- **Exercise objective**: Give a faithful, exact copy of all entries, minus the images.

Version comparison data:
==========

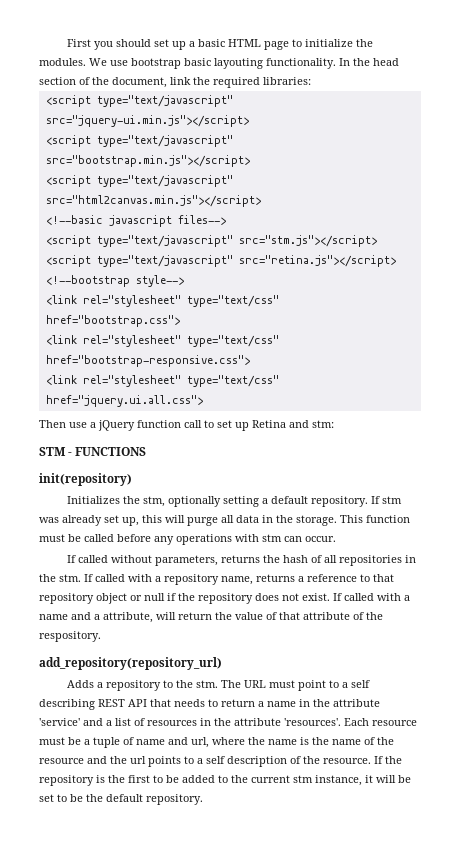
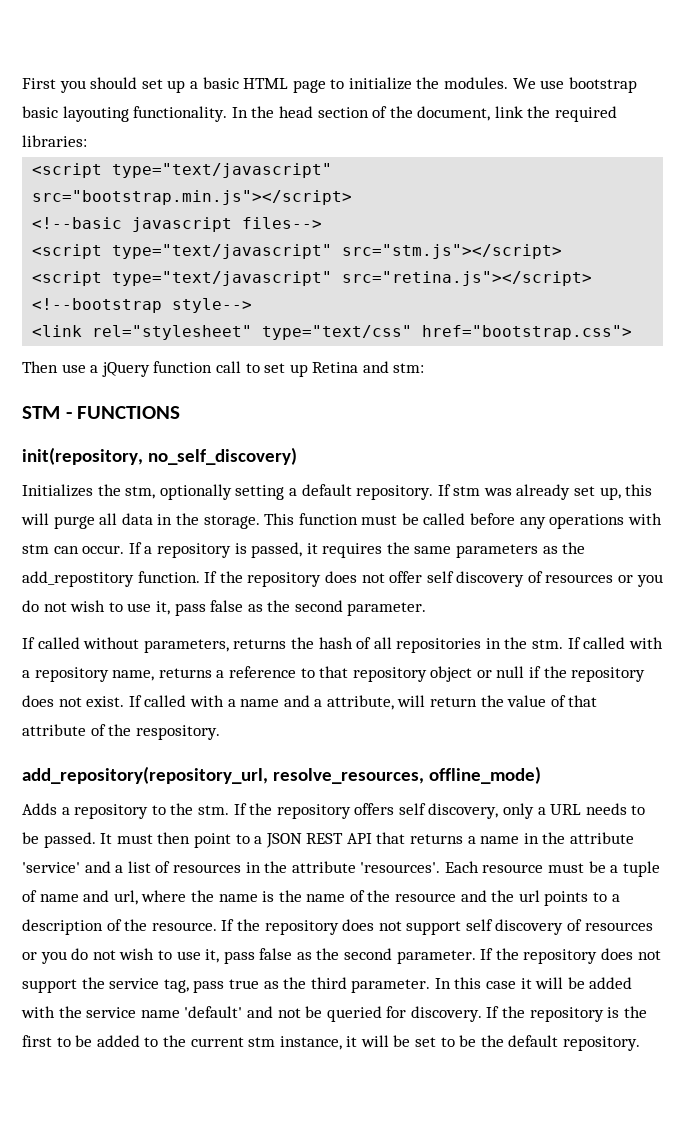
- <script type="text/javascript" src="jquery-ui.min.js"></script>
- <script type="text/javascript" src="html2canvas.min.js"></script>
- <link rel="stylesheet" type="text/css" href="bootstrap-responsive.css">
- <link rel="stylesheet" type="text/css" href="jquery.ui.all.css">
- init(repository)
+ init(repository, no_self_discovery)
+ If a repository is passed, it requires the same parameters as the add_repostitory function. If the repository does not offer self discovery of resources or you do not wish to use it, pass false as the second parameter.
- add_repository(repository_url)
+ add_repository(repository_url, resolve_resources, offline_mode)
- The URL must point to a self describing REST API that needs to return a name in the attribute 'service' and a list of resources in the attribute 'resources'.
+ If the repository offers self discovery, only a URL needs to be passed. It must then point to a JSON REST API that returns a name in the attribute 'service' and a list of resources in the attribute 'resources'.
- Each resource must be a tuple of name and url, where the name is the name of the resource and the url points to a self description of the resource.
+ Each resource must be a tuple of name and url, where the name is the name of the resource and the url points to a description of the resource.
- If the repository is the first to be added to the current stm instance, it will be set to be the default repository.
+ If the repository does not support self discovery of resources or you do not wish to use it, pass false as the second parameter. If the repository does not support the service tag, pass true as the third parameter. In this case it will be added with the service name 'default' and not be queried for discovery. If the repository is the first to be added to the current stm instance, it will be set to be the default repository.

==========

- **Solution to this problem**:
- <script type="text/javascript" src="jquery-ui.min.js"></script>
- <script type="text/javascript" src="html2canvas.min.js"></script>
- <link rel="stylesheet" type="text/css" href="bootstrap-responsive.css">
- <link rel="stylesheet" type="text/css" href="jquery.ui.all.css">
- init(repository)
+ init(repository, no_self_discovery)
+ If a repository is passed, it requires the same parameters as the add_repostitory function. If the repository does not offer self discovery of resources or you do not wish to use it, pass false as the second parameter.
- add_repository(repository_url)
+ add_repository(repository_url, resolve_resources, offline_mode)
- The URL must point to a self describing REST API that needs to return a name in the attribute 'service' and a list of resources in the attribute 'resources'.
+ If the repository offers self discovery, only a URL needs to be passed. It must then point to a JSON REST API that returns a name in the attribute 'service' and a list of resources in the attribute 'resources'.
- Each resource must be a tuple of name and url, where the name is the name of the resource and the url points to a self description of the resource.
+ Each resource must be a tuple of name and url, where the name is the name of the resource and the url points to a description of the resource.
- If the repository is the first to be added to the current stm instance, it will be set to be the default repository.
+ If the repository does not support self discovery of resources or you do not wish to use it, pass false as the second parameter. If the repository does not support the service tag, pass true as the third parameter. In this case it will be added with the service name 'default' and not be queried for discovery. If the repository is the first to be added to the current stm instance, it will be set to be the default repository.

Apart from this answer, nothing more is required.